Omeya under the hammer
90 lots to be auctioned today
17 November 2021 | Business
Aucor Namibia is auctioning 90 lots for various plots, houses and commercial property at the Omeya development outside Windhoek today.
According to the auctioneer's website, the auction is commissioned by Omeya's new management.
Meanwhile, a social media campaign has been launched titled "Sê jou sê Omeya", where they try to deter people from investing in the life promised by the luxury golf estate development.
"Welcome to 'auction week', where you are guaranteed to pay off another man's debt for the rest of your life by buying property at Omeya!" according to a post on Monday.
The dispute stems from a temporary court settlement that was applied for after the Omeya Homeowners Association (OHOA) approached the courts last year to liquidate the business and the largest creditor, Bank Windhoek, stepped in to prevent the liquidation.
This all follows after a complex division of responsibilities and a series of murky internal agreements were made vulnerable by the collapse of the housing market.
Bank Windhoek and Omeya’s developer then reached a temporary settlement to place the latter under judicial management, rather than to liquidate it. The developer company is Omeya Golf and Residential Oasis (OGRO) and Bank Windhoek has meanwhile taken control of this by appointing new directors.
OGRO was already in the red with two of its largest creditors, namely Bank Windhoek and FNB Namibia, to whom it owed about N$133 million and N$12 million respectively.

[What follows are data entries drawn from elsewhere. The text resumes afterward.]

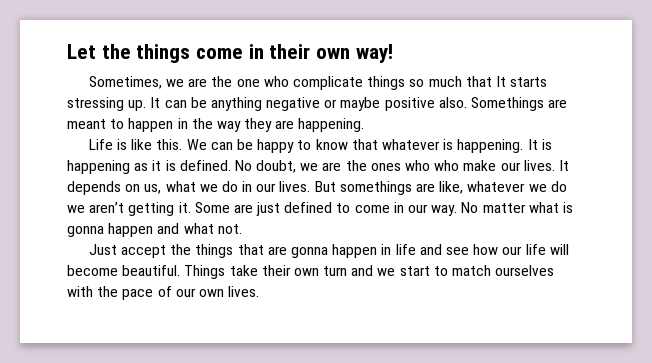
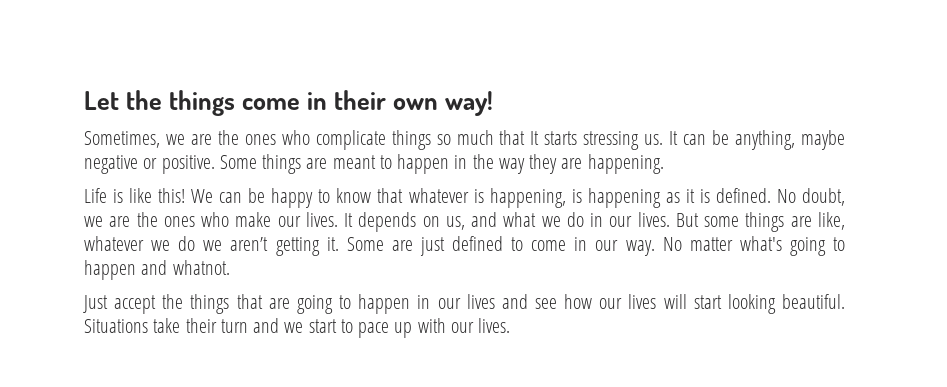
- Sometimes, we are the one who complicate things so much that It starts stressing up.
+ Sometimes, we are the ones who complicate things so much that It starts stressing us.
- It can be anything negative or maybe positive also. Somethings are meant to happen in the way they are happening.
+ It can be anything, maybe negative or positive. Some things are meant to happen in the way they are happening.
- Life is like this.
+ Life is like this!
- We can be happy to know that whatever is happening. It is happening as it is defined.
+ We can be happy to know that whatever is happening, is happening as it is defined.
- No doubt, we are the ones who who make our lives.
+ No doubt, we are the ones who make our lives.
- It depends on us, what we do in our lives.
+ It depends on us, and what we do in our lives.
- But somethings are like, whatever we do we aren’t getting it.
+ But some things are like, whatever we do we aren’t getting it.
- No matter what is gonna happen and what not.
+ No matter what's going to happen and whatnot.
- Just accept the things that are gonna happen in life and see how our life will become beautiful. Things take their own turn and we start to match ourselves with the pace of our own lives.
+ Just accept the things that are going to happen in our lives and see how our lives will start looking beautiful. Situations take their turn and we start to pace up with our lives.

Bank Windhoek previously asked that all enquiries by directed to Omeya director, Daniel Terblanche. He informed this publication that the previous OHOA council had been appointed by the provisional judicial director, and was replaced on 6 October. Terblanche is one of four South Africans currently serving on the board.
He insists that board members do not have to be homeowners, and that one homeowner still serves on the board. The same individuals currently serve on both OGRO and OHOA's boards.
Previous question marks about the legality of the management agreement applicable to Omeya were rejected by Terblanche. He says legal advice indicates the agreement is valid.
He also shared Bank Windhoek's rescue plan for Omeya.
Specifically, it is the imposition of levies on homeowners in this plan that is causing unhappiness among homeowners, according to social media posts.
According to "Sê jou sê Omeya" levies are currently around N$4 500 per month, and they predict this could increase by N$2 000 to pay off previous debt.
Allegedly, in the meantime, some homeowners have closed their accounts with Bank Windhoek, according to social media posts.
Terblanche says the Namibia Government Infrastructure Development Fund (NIF) of the Government Pension Fund (GIPF) is willing to spend an additional N$65 million on Omeya in addition to the previous N$38 million investment for which NIF obtained 49% of the Omeya Infrastructure Company (OIC).
The OIC arose from the management agreement between OHOA and OGRO and the plan is for the NIF to take over the company as a whole.
He says the OIC provides services to homeowners and is responsible for maintaining infrastructure.
"OHOA has a service agreement with the NIF that regulates service delivery and related costs. The NIF asks that OHOA pays for services provided. The OHOA sends out invoices and collects levies from homeowners to pay the NIF's invoices,” he added.